▸ Task brief:
Nothing but the lines from the one with "16G 5/16 Blue" through the end of the listing below should appear in your reply, each copied exactly.

▸ Records for processing:
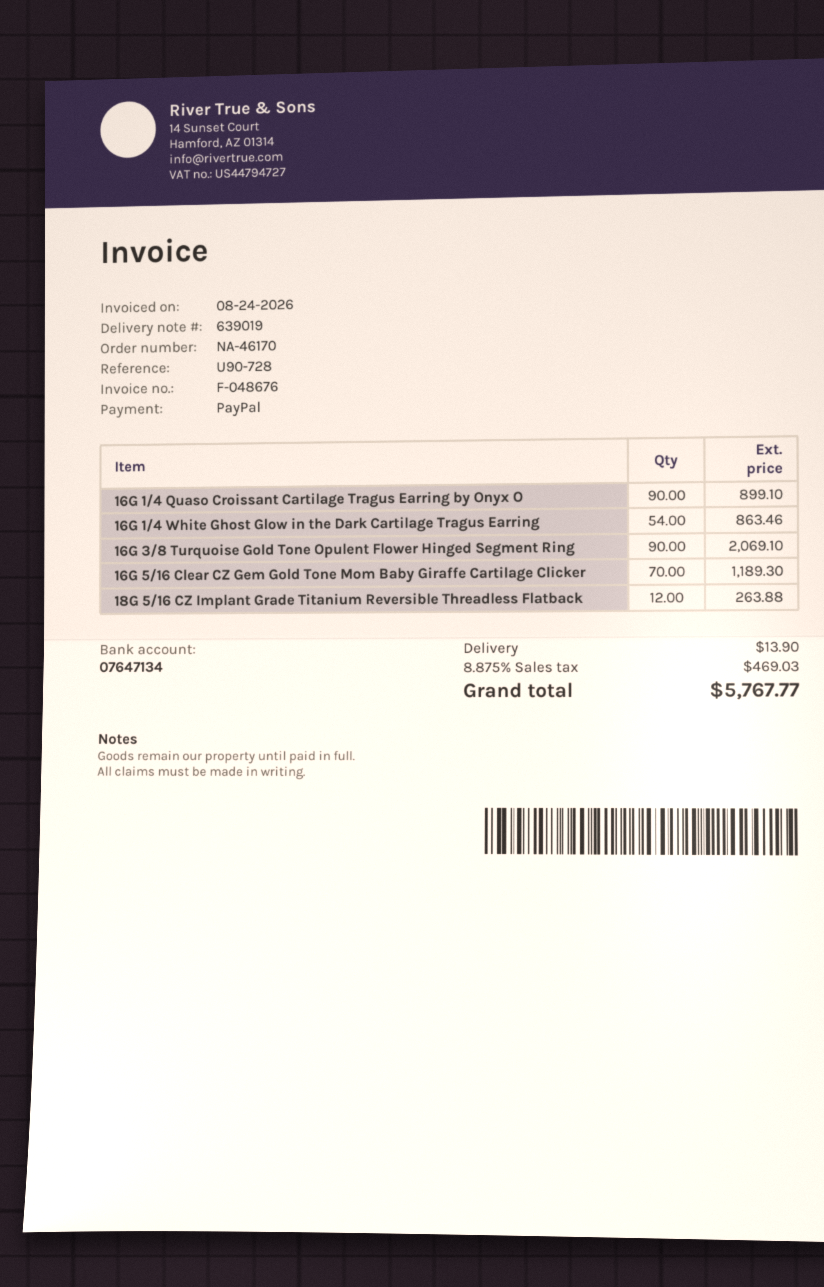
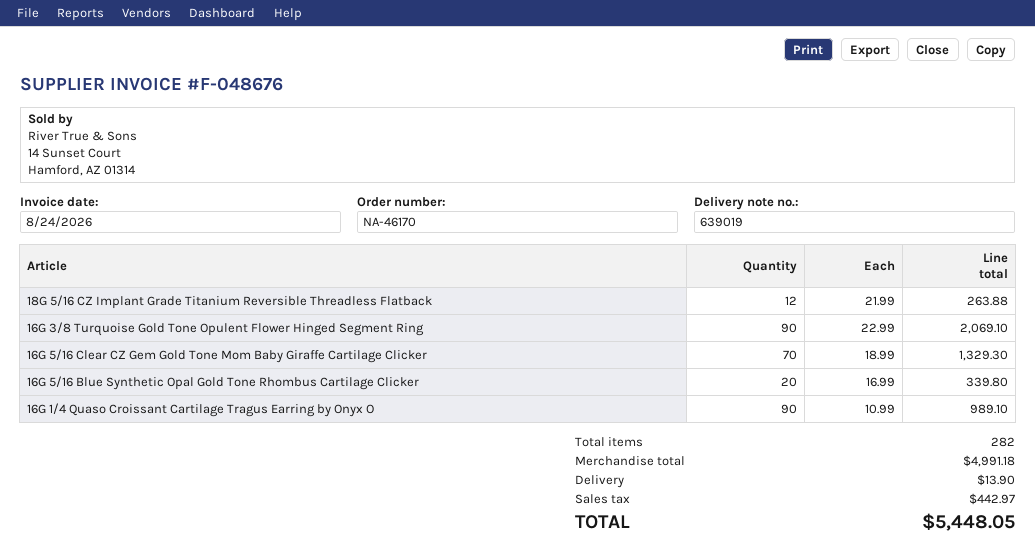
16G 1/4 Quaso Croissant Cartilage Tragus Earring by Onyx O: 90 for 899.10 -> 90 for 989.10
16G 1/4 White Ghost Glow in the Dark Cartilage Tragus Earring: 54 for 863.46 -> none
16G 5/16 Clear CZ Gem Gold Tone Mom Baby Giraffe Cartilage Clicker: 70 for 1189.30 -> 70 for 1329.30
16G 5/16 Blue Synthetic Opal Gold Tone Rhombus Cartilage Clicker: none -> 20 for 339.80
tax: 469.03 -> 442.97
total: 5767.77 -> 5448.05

▸ Answer area:
16G 5/16 Blue Synthetic Opal Gold Tone Rhombus Cartilage Clicker: none -> 20 for 339.80
tax: 469.03 -> 442.97
total: 5767.77 -> 5448.05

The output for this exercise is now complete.